TASK ITEM: Going down the data below, set down exactly the line with "payment terms: 7 days -> 45 days" and each line after it through the line with "discount: 2282.43 -> 1124.04"; no other lines.

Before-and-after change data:

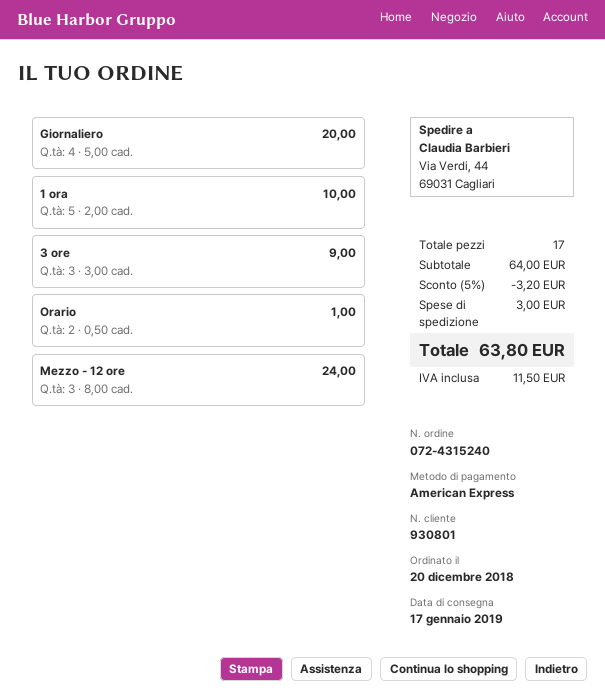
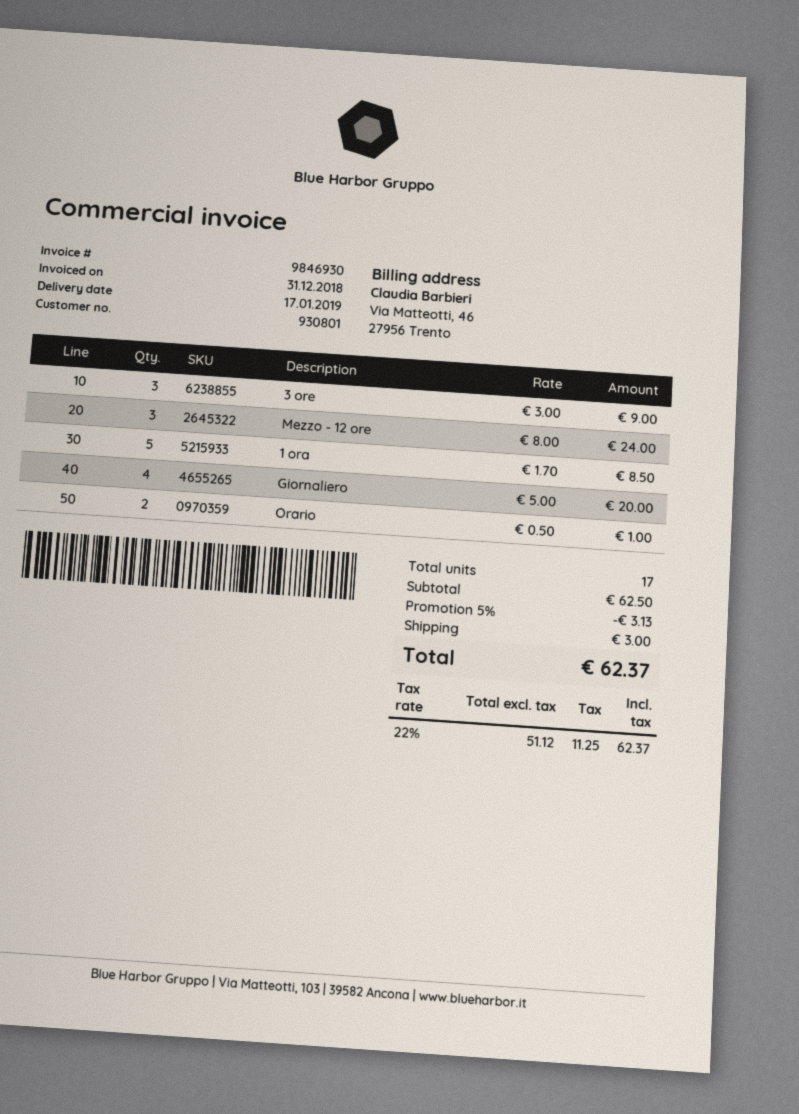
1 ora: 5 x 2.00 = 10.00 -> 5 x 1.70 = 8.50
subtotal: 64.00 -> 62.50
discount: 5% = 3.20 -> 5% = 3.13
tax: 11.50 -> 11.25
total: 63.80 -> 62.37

==

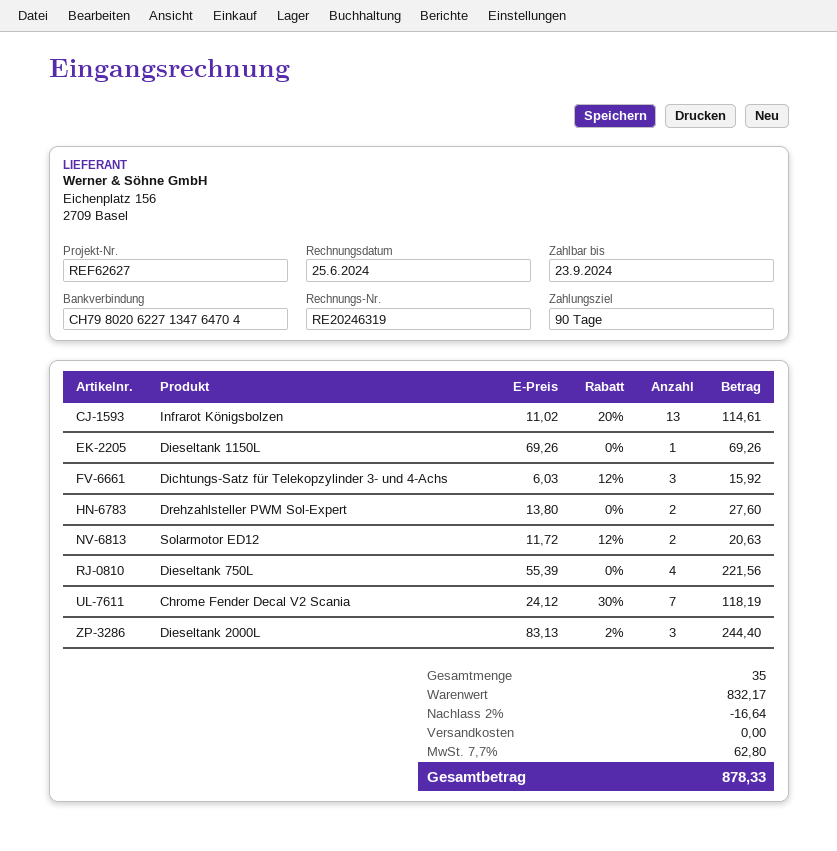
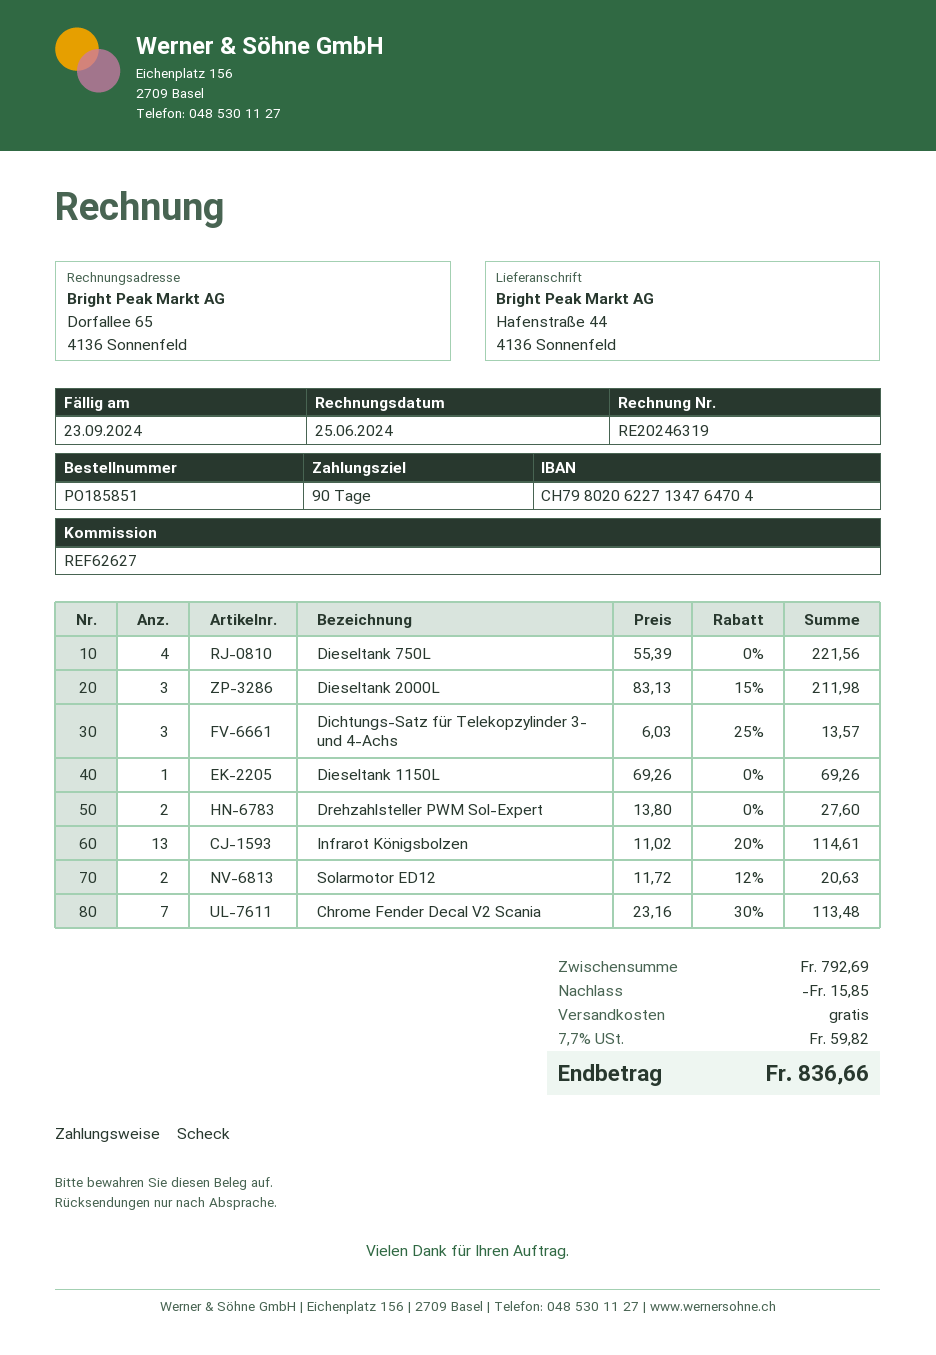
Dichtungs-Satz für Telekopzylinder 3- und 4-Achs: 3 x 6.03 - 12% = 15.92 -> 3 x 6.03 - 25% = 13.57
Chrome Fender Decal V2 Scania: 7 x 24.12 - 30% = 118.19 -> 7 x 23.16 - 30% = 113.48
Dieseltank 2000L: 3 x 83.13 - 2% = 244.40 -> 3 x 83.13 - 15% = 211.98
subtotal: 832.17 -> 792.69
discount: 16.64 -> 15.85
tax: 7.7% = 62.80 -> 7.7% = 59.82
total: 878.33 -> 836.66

--

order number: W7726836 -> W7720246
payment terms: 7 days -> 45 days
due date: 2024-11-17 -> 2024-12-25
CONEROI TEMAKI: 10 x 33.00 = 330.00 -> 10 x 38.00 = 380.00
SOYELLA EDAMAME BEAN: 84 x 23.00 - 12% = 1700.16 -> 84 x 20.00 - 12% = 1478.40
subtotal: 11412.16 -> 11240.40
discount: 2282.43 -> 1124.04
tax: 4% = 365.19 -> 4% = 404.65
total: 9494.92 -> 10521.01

PROBLEM SOLUTION:
payment terms: 7 days -> 45 days
due date: 2024-11-17 -> 2024-12-25
CONEROI TEMAKI: 10 x 33.00 = 330.00 -> 10 x 38.00 = 380.00
SOYELLA EDAMAME BEAN: 84 x 23.00 - 12% = 1700.16 -> 84 x 20.00 - 12% = 1478.40
subtotal: 11412.16 -> 11240.40
discount: 2282.43 -> 1124.04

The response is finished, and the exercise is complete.